In the records below, find every line that contains "pointer" and list it.

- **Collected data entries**
<<<<
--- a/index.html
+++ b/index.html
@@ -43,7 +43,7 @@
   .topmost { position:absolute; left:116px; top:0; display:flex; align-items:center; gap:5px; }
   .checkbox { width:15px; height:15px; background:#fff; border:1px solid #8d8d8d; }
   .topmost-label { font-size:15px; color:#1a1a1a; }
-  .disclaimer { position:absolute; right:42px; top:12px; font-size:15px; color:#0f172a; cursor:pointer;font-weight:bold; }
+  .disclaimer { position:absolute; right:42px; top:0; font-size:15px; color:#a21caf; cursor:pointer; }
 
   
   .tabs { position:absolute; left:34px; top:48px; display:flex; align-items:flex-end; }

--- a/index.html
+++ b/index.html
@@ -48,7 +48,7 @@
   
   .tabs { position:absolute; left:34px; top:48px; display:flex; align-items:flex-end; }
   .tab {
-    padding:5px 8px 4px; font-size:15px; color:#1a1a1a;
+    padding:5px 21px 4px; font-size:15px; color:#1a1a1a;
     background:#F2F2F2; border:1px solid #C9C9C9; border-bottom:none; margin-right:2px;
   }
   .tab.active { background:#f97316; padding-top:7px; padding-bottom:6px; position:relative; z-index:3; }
>>>>
<<<<
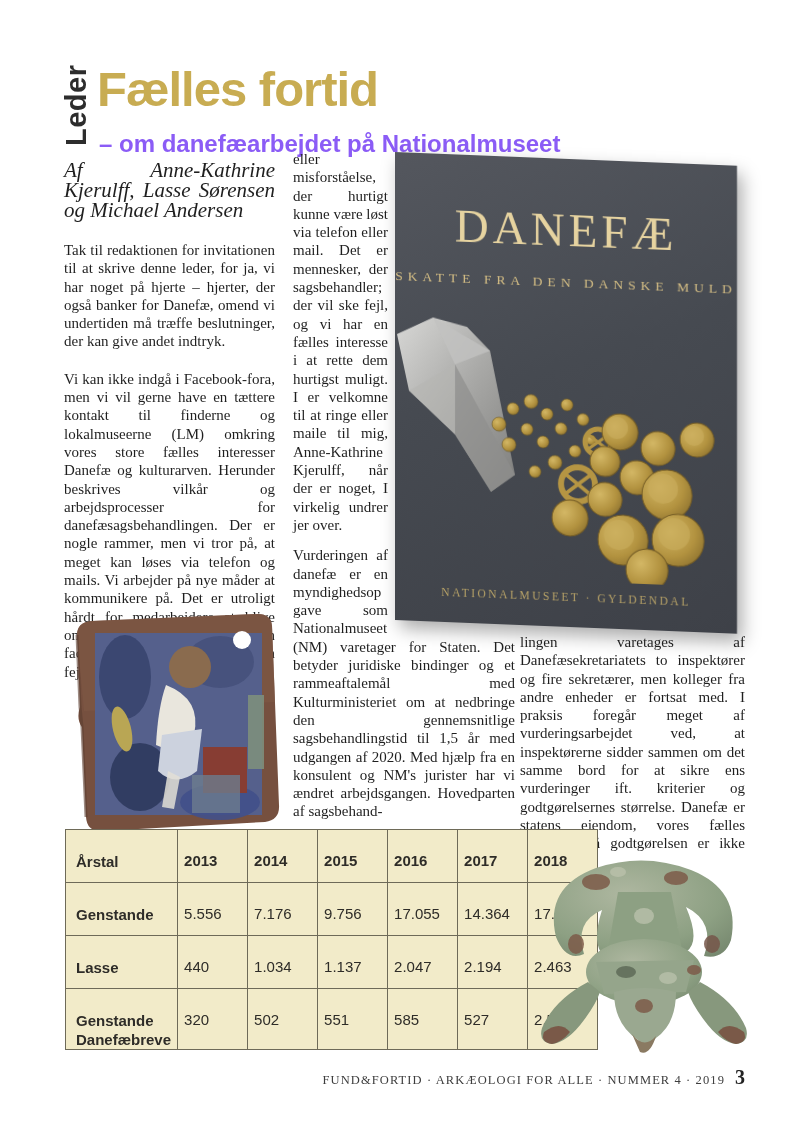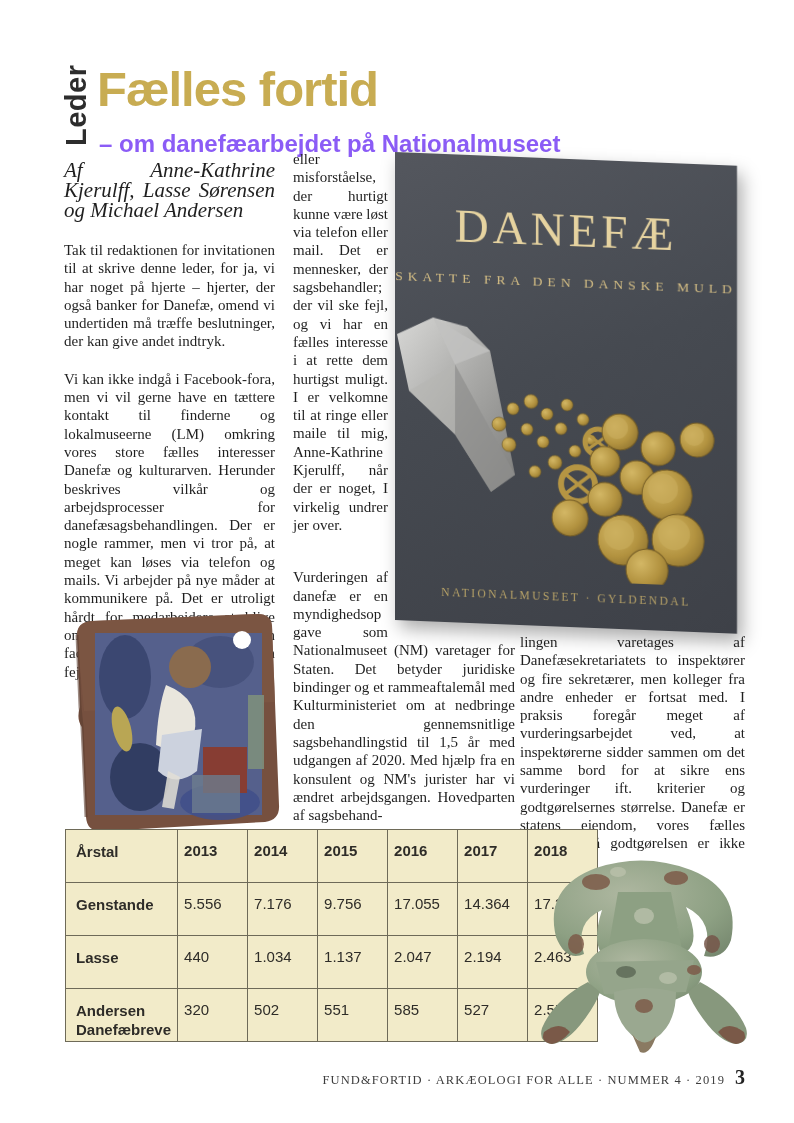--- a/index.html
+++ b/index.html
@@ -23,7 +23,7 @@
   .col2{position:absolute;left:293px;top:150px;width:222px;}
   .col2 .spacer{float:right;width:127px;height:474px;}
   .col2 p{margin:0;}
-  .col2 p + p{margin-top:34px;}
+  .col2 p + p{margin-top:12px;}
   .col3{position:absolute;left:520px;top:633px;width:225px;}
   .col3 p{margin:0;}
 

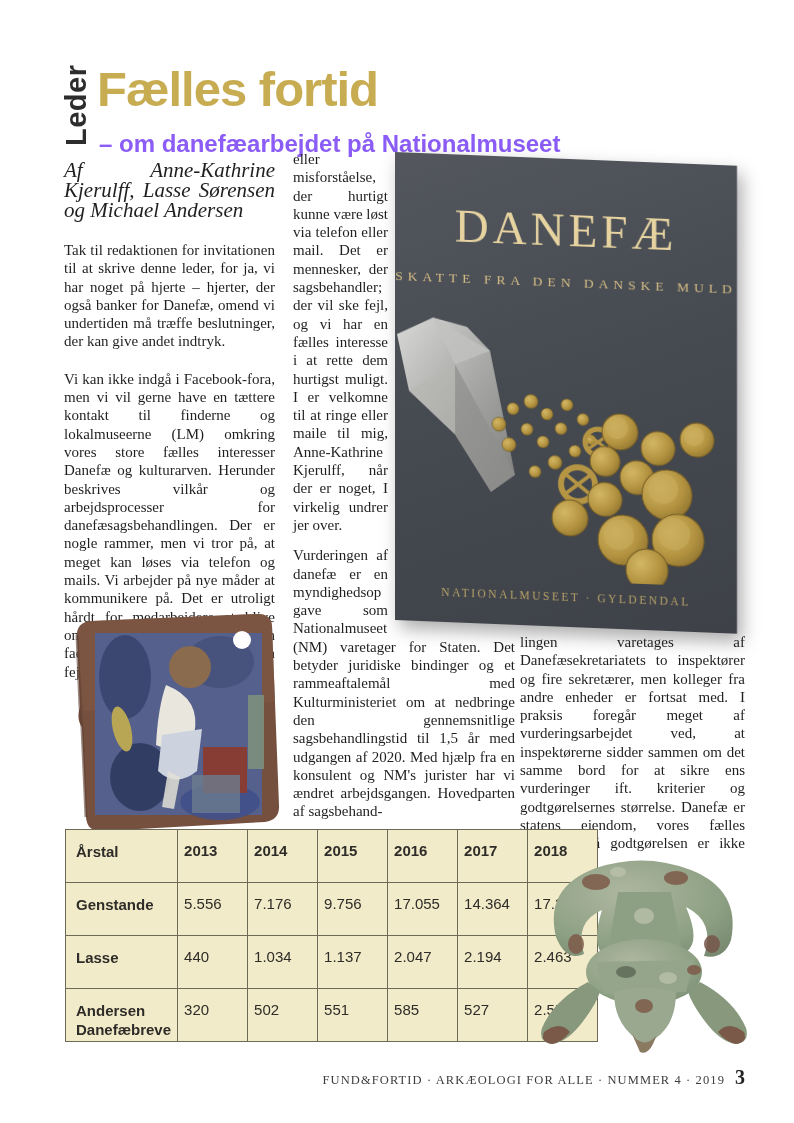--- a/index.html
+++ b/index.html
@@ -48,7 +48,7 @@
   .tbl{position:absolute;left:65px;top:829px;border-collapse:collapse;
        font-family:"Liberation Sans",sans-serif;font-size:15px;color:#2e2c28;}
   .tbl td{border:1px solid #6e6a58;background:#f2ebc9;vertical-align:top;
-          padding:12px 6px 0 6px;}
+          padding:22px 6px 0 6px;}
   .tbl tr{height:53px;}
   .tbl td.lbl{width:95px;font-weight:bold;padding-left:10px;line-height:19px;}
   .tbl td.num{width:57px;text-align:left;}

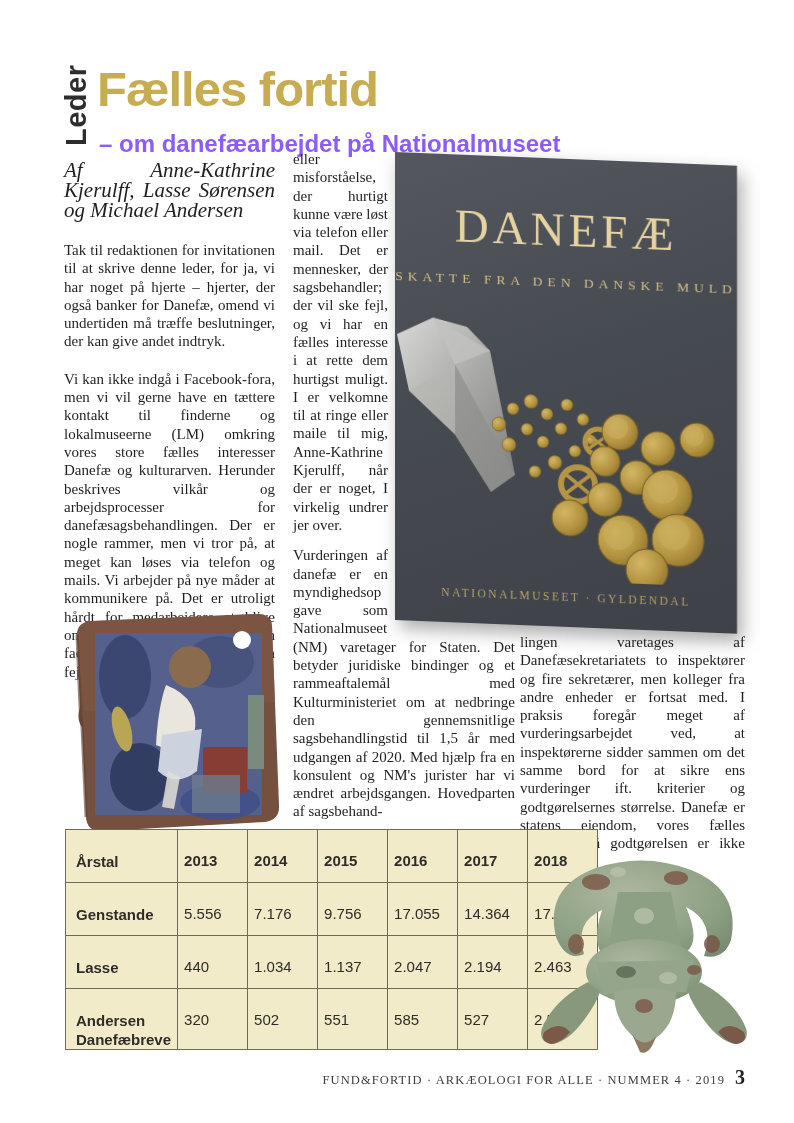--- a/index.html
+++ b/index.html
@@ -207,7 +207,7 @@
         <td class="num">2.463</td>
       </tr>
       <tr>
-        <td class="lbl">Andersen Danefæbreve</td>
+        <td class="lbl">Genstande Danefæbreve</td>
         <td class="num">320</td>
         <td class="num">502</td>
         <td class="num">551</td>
>>>>
- **ANSWER TO THE PROBLEM**
-  .disclaimer { position:absolute; right:42px; top:12px; font-size:15px; color:#0f172a; cursor:pointer;font-weight:bold; }
+  .disclaimer { position:absolute; right:42px; top:0; font-size:15px; color:#a21caf; cursor:pointer; }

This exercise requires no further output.